Image comparison data:
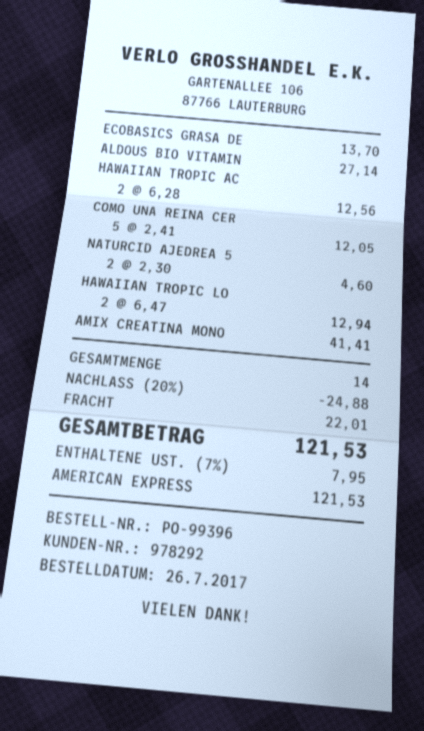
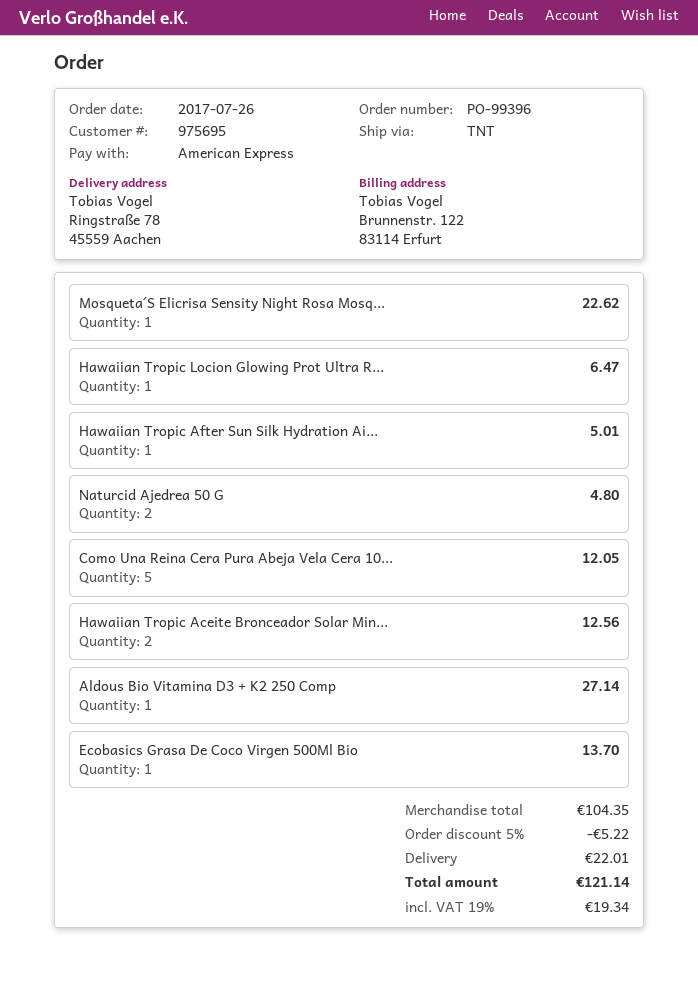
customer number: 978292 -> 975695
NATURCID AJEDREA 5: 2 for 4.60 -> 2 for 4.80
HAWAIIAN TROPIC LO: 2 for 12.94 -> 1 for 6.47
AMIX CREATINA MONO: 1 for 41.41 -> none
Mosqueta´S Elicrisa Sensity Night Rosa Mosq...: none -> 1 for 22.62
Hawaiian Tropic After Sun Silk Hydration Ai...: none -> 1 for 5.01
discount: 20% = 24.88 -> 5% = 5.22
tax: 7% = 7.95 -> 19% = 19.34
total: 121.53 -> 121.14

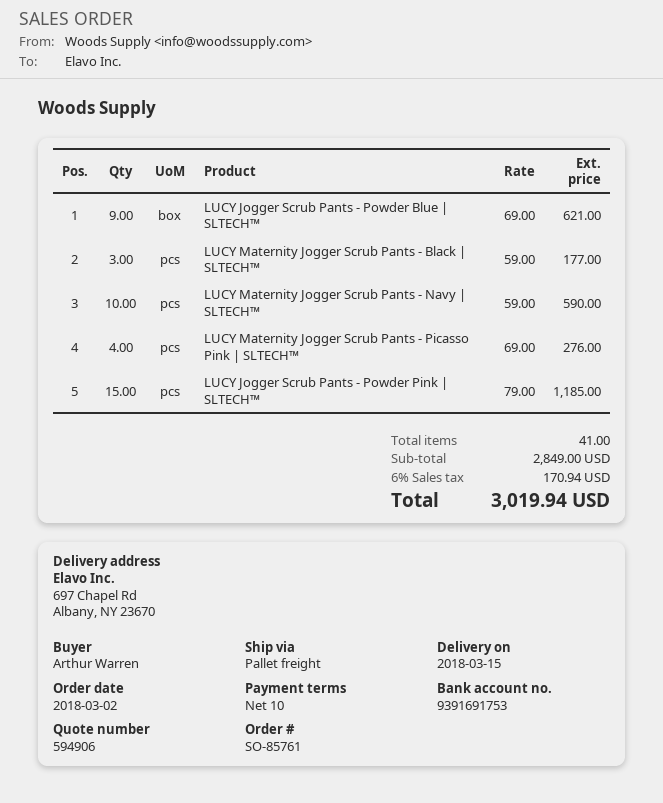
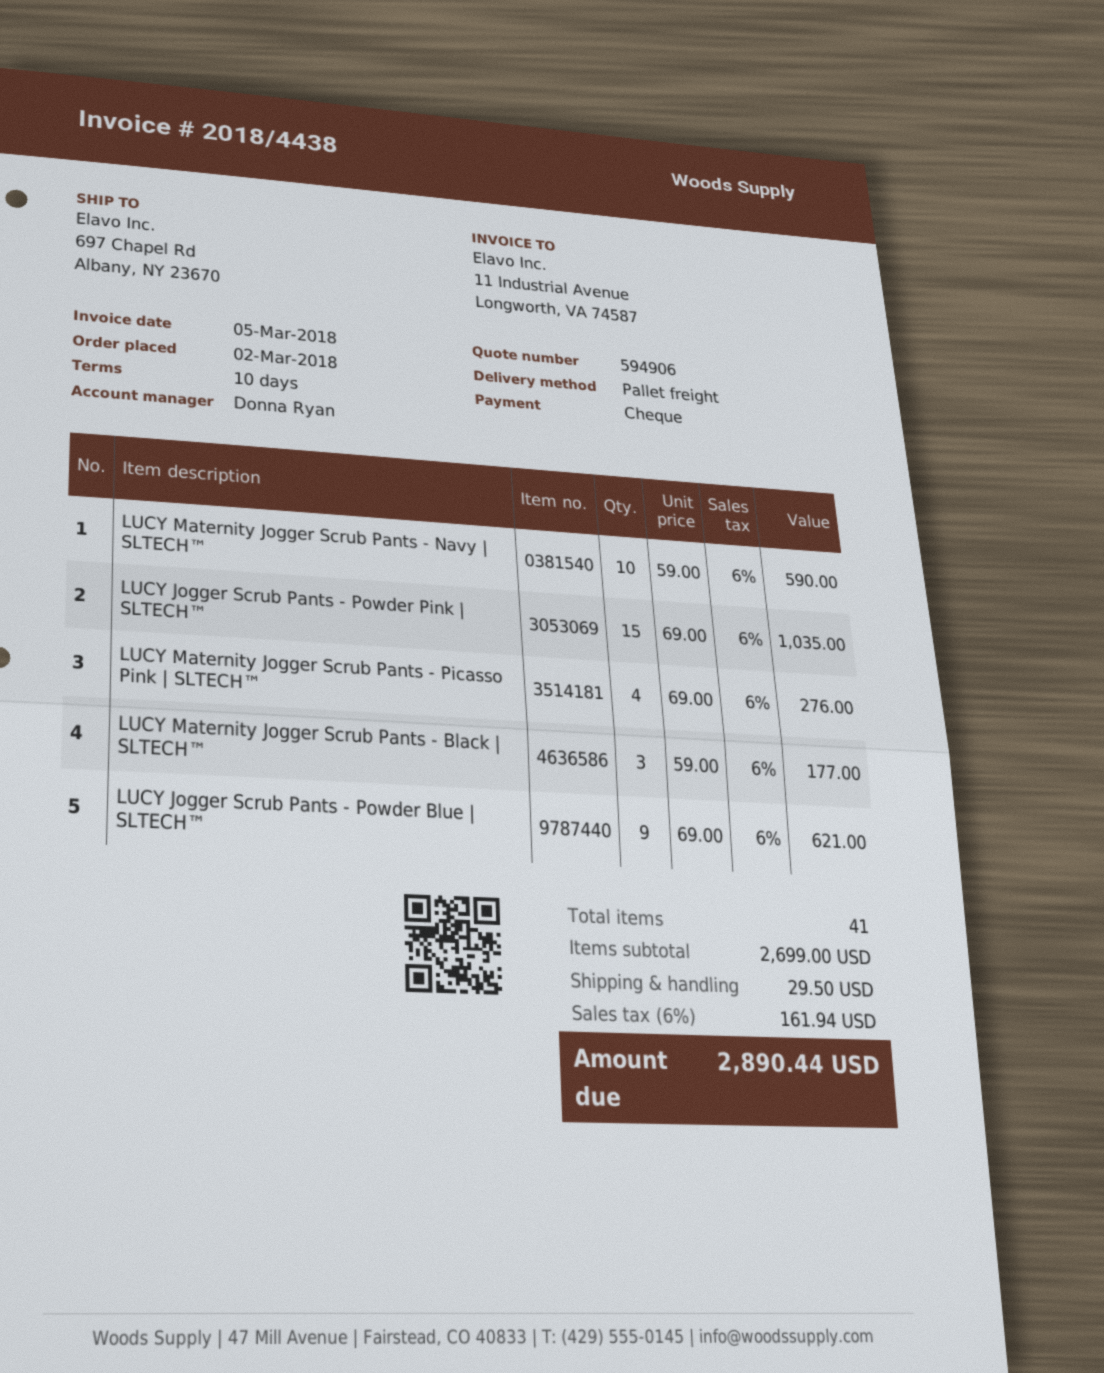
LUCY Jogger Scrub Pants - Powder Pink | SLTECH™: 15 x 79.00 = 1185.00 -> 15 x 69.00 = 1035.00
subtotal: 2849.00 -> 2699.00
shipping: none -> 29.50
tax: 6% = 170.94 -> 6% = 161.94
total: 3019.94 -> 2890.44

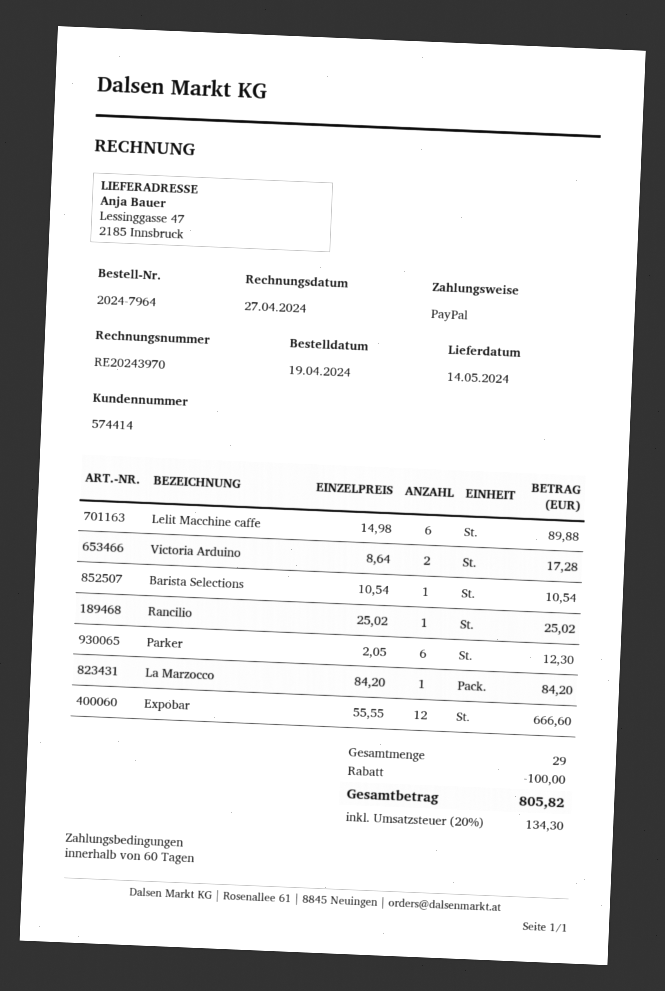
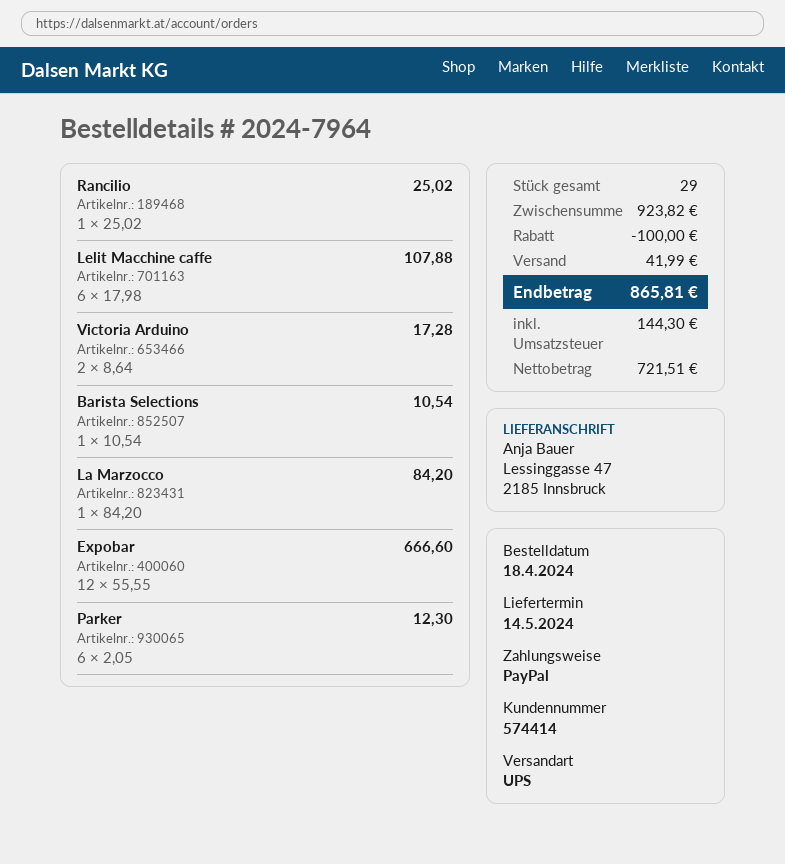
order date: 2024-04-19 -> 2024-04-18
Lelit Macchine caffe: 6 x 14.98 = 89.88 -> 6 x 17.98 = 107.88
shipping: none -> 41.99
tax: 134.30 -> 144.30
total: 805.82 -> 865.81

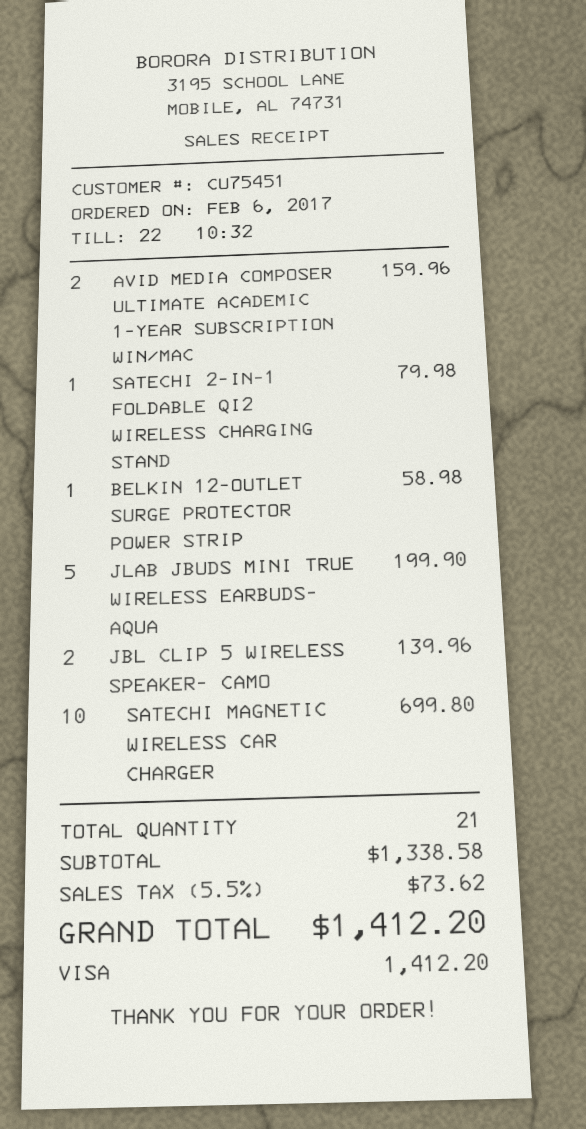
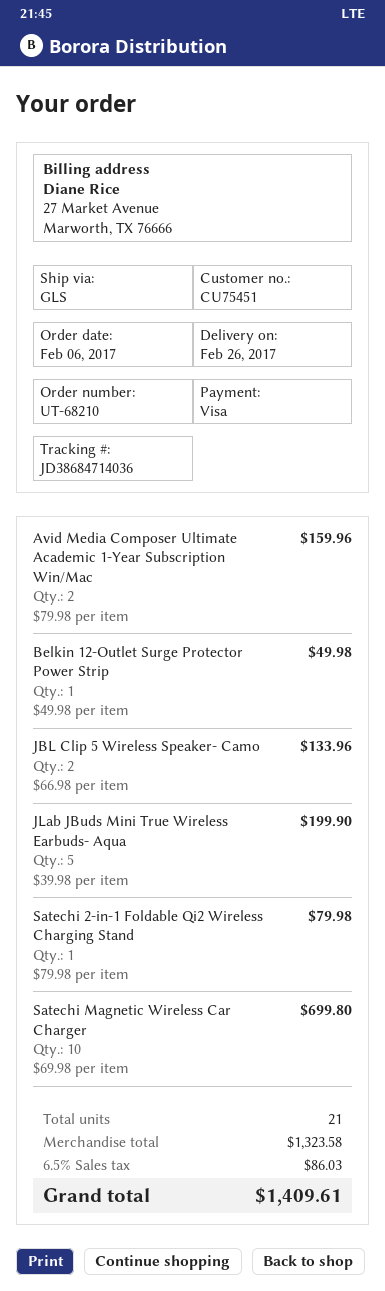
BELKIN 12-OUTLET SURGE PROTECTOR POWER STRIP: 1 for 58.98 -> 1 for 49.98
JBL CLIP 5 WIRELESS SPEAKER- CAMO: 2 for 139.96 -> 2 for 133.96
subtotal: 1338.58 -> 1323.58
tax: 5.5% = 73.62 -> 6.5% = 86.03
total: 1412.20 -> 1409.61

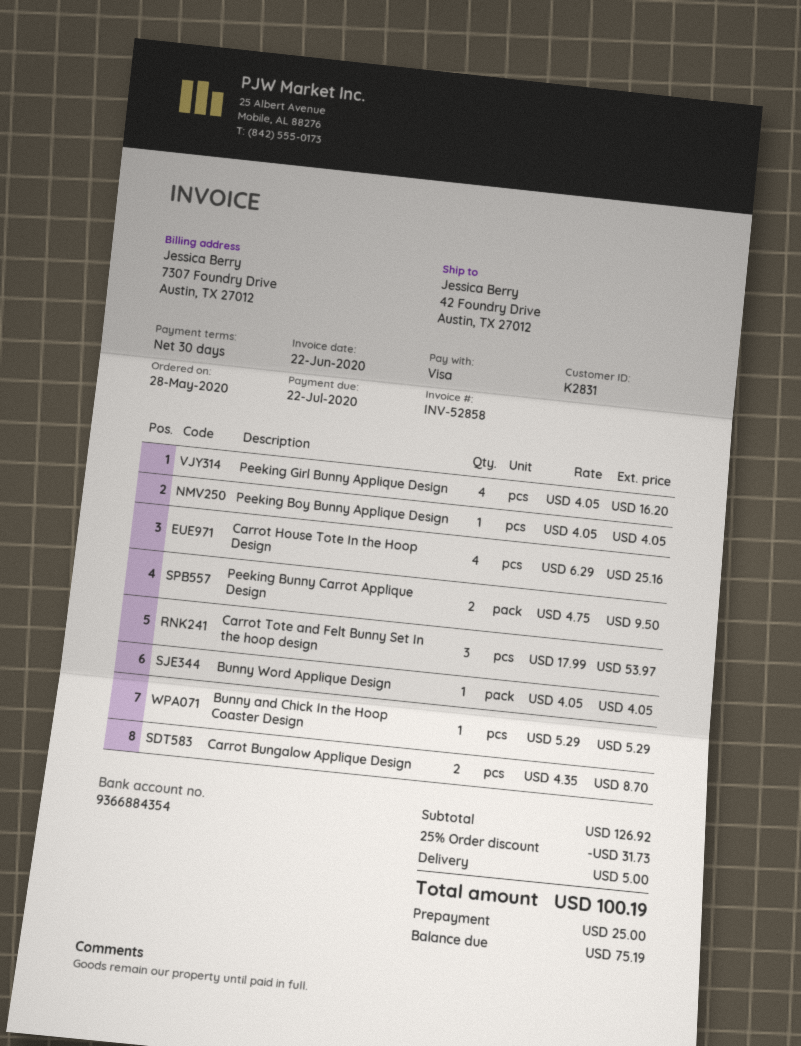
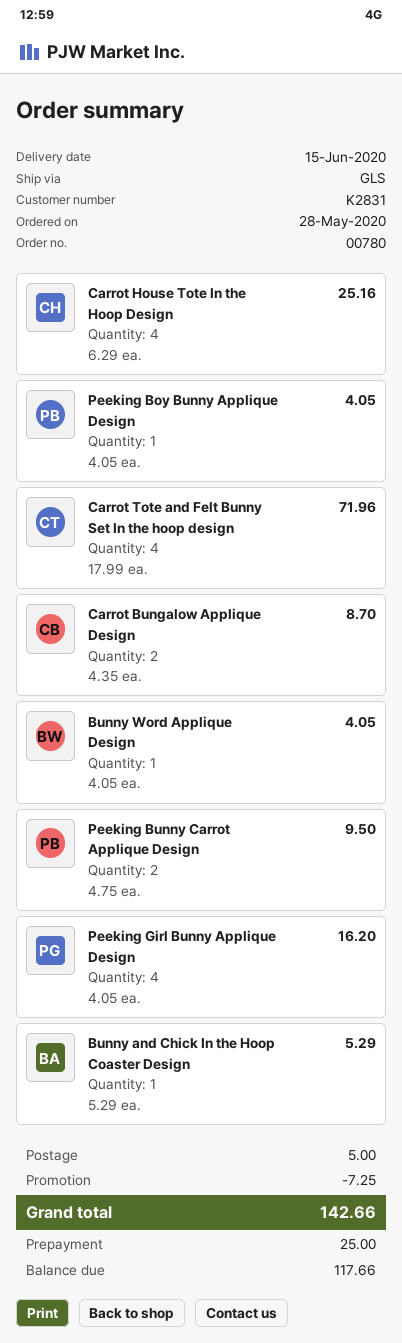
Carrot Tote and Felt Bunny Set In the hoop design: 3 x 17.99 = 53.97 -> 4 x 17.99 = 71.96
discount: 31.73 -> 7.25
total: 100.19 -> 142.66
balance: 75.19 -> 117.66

*TASK DESCRIPTION*: Your task is to return every entry exactly as it was written, with the pictures removed.

*SOLVED PROBLEM*:
customer number: 978292 -> 975695
NATURCID AJEDREA 5: 2 for 4.60 -> 2 for 4.80
HAWAIIAN TROPIC LO: 2 for 12.94 -> 1 for 6.47
AMIX CREATINA MONO: 1 for 41.41 -> none
Mosqueta´S Elicrisa Sensity Night Rosa Mosq...: none -> 1 for 22.62
Hawaiian Tropic After Sun Silk Hydration Ai...: none -> 1 for 5.01
discount: 20% = 24.88 -> 5% = 5.22
tax: 7% = 7.95 -> 19% = 19.34
total: 121.53 -> 121.14

LUCY Jogger Scrub Pants - Powder Pink | SLTECH™: 15 x 79.00 = 1185.00 -> 15 x 69.00 = 1035.00
subtotal: 2849.00 -> 2699.00
shipping: none -> 29.50
tax: 6% = 170.94 -> 6% = 161.94
total: 3019.94 -> 2890.44

order date: 2024-04-19 -> 2024-04-18
Lelit Macchine caffe: 6 x 14.98 = 89.88 -> 6 x 17.98 = 107.88
shipping: none -> 41.99
tax: 134.30 -> 144.30
total: 805.82 -> 865.81

BELKIN 12-OUTLET SURGE PROTECTOR POWER STRIP: 1 for 58.98 -> 1 for 49.98
JBL CLIP 5 WIRELESS SPEAKER- CAMO: 2 for 139.96 -> 2 for 133.96
subtotal: 1338.58 -> 1323.58
tax: 5.5% = 73.62 -> 6.5% = 86.03
total: 1412.20 -> 1409.61

Carrot Tote and Felt Bunny Set In the hoop design: 3 x 17.99 = 53.97 -> 4 x 17.99 = 71.96
discount: 31.73 -> 7.25
total: 100.19 -> 142.66
balance: 75.19 -> 117.66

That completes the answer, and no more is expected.